7. Ex Machina (2014)
I love that Ex Machina has an inventive premise and raises interesting questions about humanity and technology and the relationship between the two. I love that it’s a sci-fi movie that relies on storytelling rather than flashy special effects to win over an audience. It’s intellectually stimulating in a way few other recent films are. And yet, ultimately I still found it just… okay. The pacing was a bit slow for me and one of the main protagonists, Caleb, seemed pretty flat. I want to like it so freaking bad because it’s so good on paper, but instead I can’t really muster a positive opinion beyond “Huh. That was interesting.”
8. WALL-E (2008)
Wall-E is cute like a children’s picture book, and perhaps that’s all it needs to be. I’ll also give kudos for some of the beautiful flying-through-space imagery. And while it does have some creative ways of conveying character information without dialog, there’s a part of me that misses the dialog. The movie loses me in the beginning because I’m just there thinking “ok, he’s a robot who picks up trash. I get it.” It never fully regains my attention after that.
Eventually, there’s a rather abrupt shift from “cute robot love story” to “we need to save all of humanity from their own lazy asses” and the ending just feels rushed to me.
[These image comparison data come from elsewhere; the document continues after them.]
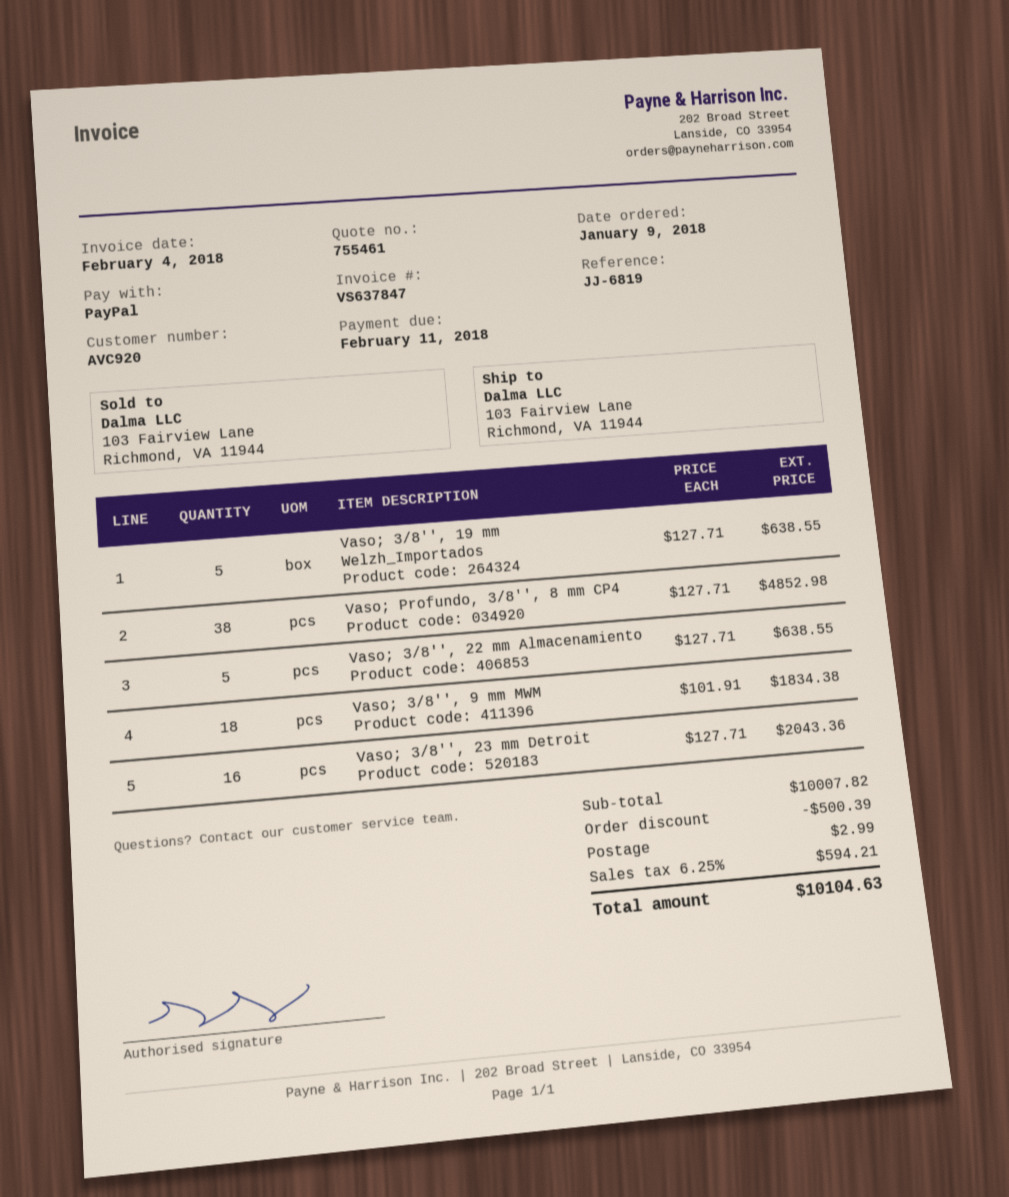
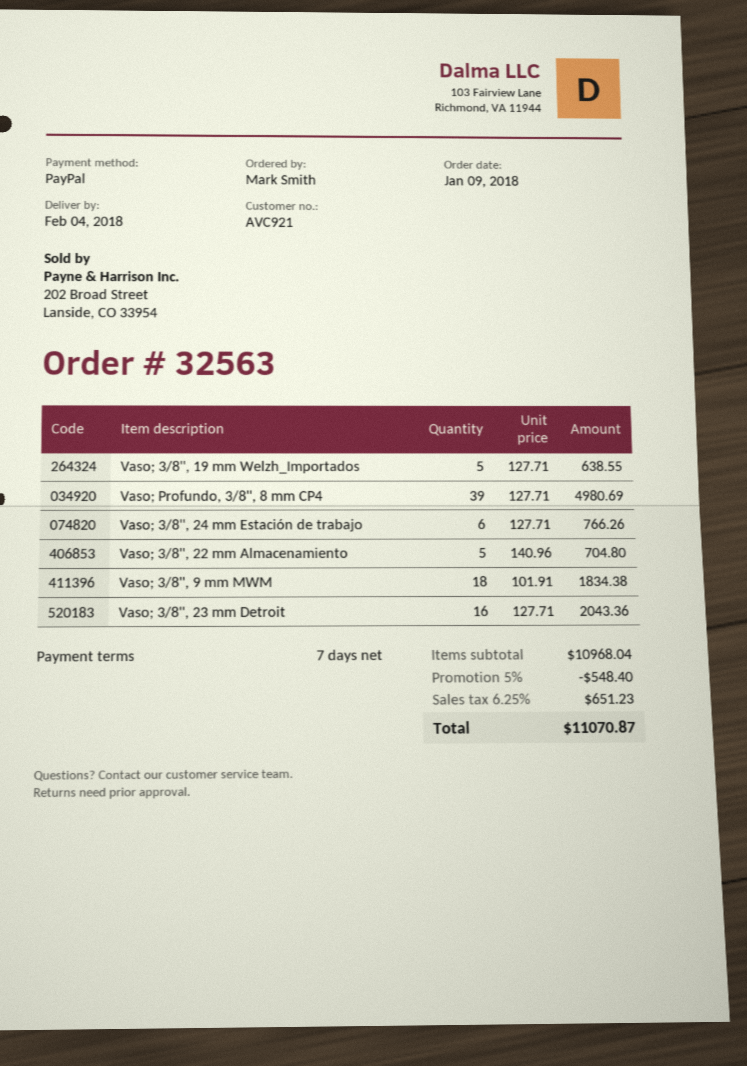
customer number: AVC920 -> AVC921
Vaso; Profundo, 3/8'', 8 mm CP4: 38 x 127.71 = 4852.98 -> 39 x 127.71 = 4980.69
Vaso; 3/8'', 22 mm Almacenamiento: 5 x 127.71 = 638.55 -> 5 x 140.96 = 704.80
Vaso; 3/8'', 24 mm Estación de trabajo: none -> 6 x 127.71 = 766.26
subtotal: 10007.82 -> 10968.04
discount: 500.39 -> 548.40
shipping: 2.99 -> none
tax: 6.25% = 594.21 -> 6.25% = 651.23
total: 10104.63 -> 11070.87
I can’t help but think that this whole story could’ve been condensed into maybe a 10-20 minute short and probably been just as effective and had better pacing.
9. Amélie (2001)
This is one of those where I admire the filmmakers for making bold choices and sticking to them. This is also the only movie on the list that I’ve already dedicated an entire blog post to so I won’t spend too much time on it. Ultimately I felt that the story is just kinda alright and unfortunately most of the supporting characters are either uninteresting or are interesting but don’t get enough screentime to form interesting relationships with Amélie. That held the story back.
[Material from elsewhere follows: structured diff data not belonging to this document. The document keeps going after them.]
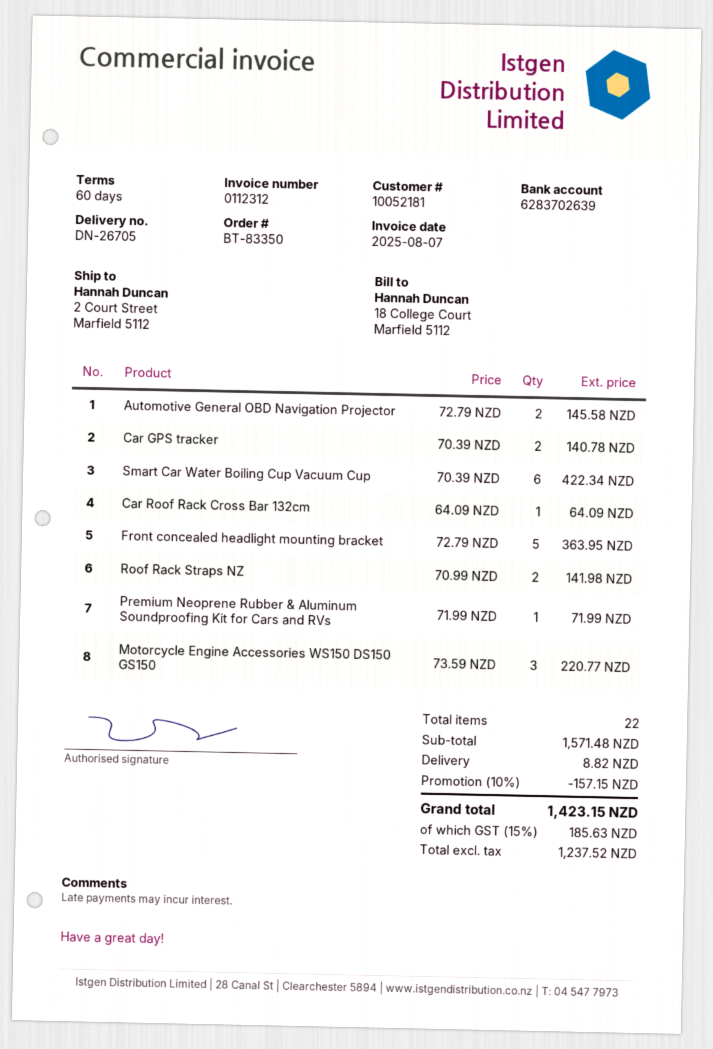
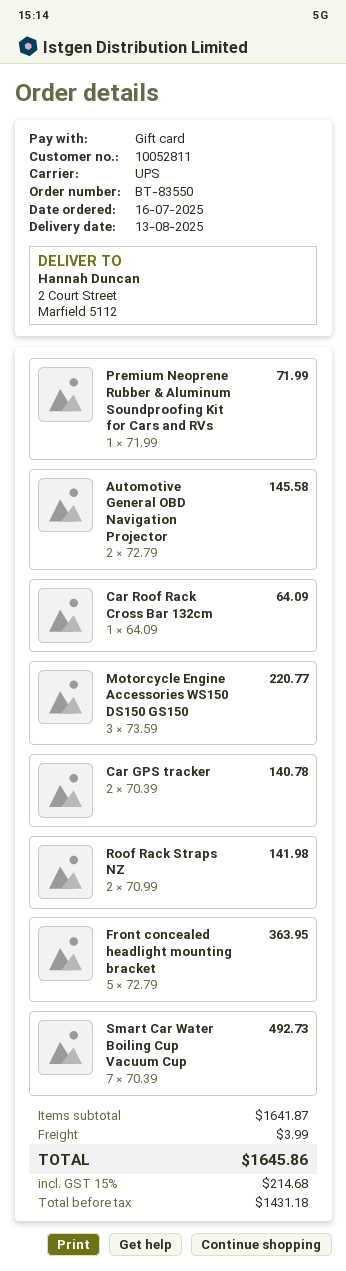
order number: BT-83350 -> BT-83550
customer number: 10052181 -> 10052811
Smart Car Water Boiling Cup Vacuum Cup: 6 x 70.39 = 422.34 -> 7 x 70.39 = 492.73
subtotal: 1571.48 -> 1641.87
discount: 10% = 157.15 -> none
shipping: 8.82 -> 3.99
net: 1237.52 -> 1431.18
tax: 15% = 185.63 -> 15% = 214.68
total: 1423.15 -> 1645.86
10. Hell or High Water (2016)
Hell or High Water is one of the worst things a film can be: forgettable. I went to see this one because I’d heard it was good. When I left the theater, I did not feel as though it was bad. There was no specific issue I had with it. It has been roughly two years since then and my mind is completely blank when it comes to Hell or High Water. I could not summarize the plot for you. There were some dudes in West Texas wearing cowboy hats I think? MAYBE they were brothers? Maybe I’m just writing my own movie based on the poster for this movie? I’m not sure. I wouldn’t have even thought to put it on this list except I happened to see something on the internet reminding me it exists.